• EXERCISE AIM: Each record must be repeated exactly. None may be dropped.

Difference listings
★ ★ ★ ★

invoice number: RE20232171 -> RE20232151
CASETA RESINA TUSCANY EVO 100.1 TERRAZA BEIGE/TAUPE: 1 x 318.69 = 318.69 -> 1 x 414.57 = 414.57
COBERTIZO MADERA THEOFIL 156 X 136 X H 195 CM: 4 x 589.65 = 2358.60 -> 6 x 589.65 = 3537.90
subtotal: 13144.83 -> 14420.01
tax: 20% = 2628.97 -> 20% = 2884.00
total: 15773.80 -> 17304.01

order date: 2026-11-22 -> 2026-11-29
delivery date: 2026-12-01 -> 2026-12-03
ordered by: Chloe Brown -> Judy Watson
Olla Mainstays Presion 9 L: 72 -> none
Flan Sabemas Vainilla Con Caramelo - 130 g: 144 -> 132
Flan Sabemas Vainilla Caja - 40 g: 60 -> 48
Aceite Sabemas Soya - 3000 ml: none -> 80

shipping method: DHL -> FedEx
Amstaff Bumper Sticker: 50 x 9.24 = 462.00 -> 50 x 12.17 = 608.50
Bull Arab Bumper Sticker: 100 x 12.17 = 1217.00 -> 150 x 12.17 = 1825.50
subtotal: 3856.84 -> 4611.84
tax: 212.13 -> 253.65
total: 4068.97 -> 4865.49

★ ★ ★ ★

• WRITTEN RESPONSE:
invoice number: RE20232171 -> RE20232151
CASETA RESINA TUSCANY EVO 100.1 TERRAZA BEIGE/TAUPE: 1 x 318.69 = 318.69 -> 1 x 414.57 = 414.57
COBERTIZO MADERA THEOFIL 156 X 136 X H 195 CM: 4 x 589.65 = 2358.60 -> 6 x 589.65 = 3537.90
subtotal: 13144.83 -> 14420.01
tax: 20% = 2628.97 -> 20% = 2884.00
total: 15773.80 -> 17304.01

order date: 2026-11-22 -> 2026-11-29
delivery date: 2026-12-01 -> 2026-12-03
ordered by: Chloe Brown -> Judy Watson
Olla Mainstays Presion 9 L: 72 -> none
Flan Sabemas Vainilla Con Caramelo - 130 g: 144 -> 132
Flan Sabemas Vainilla Caja - 40 g: 60 -> 48
Aceite Sabemas Soya - 3000 ml: none -> 80

shipping method: DHL -> FedEx
Amstaff Bumper Sticker: 50 x 9.24 = 462.00 -> 50 x 12.17 = 608.50
Bull Arab Bumper Sticker: 100 x 12.17 = 1217.00 -> 150 x 12.17 = 1825.50
subtotal: 3856.84 -> 4611.84
tax: 212.13 -> 253.65
total: 4068.97 -> 4865.49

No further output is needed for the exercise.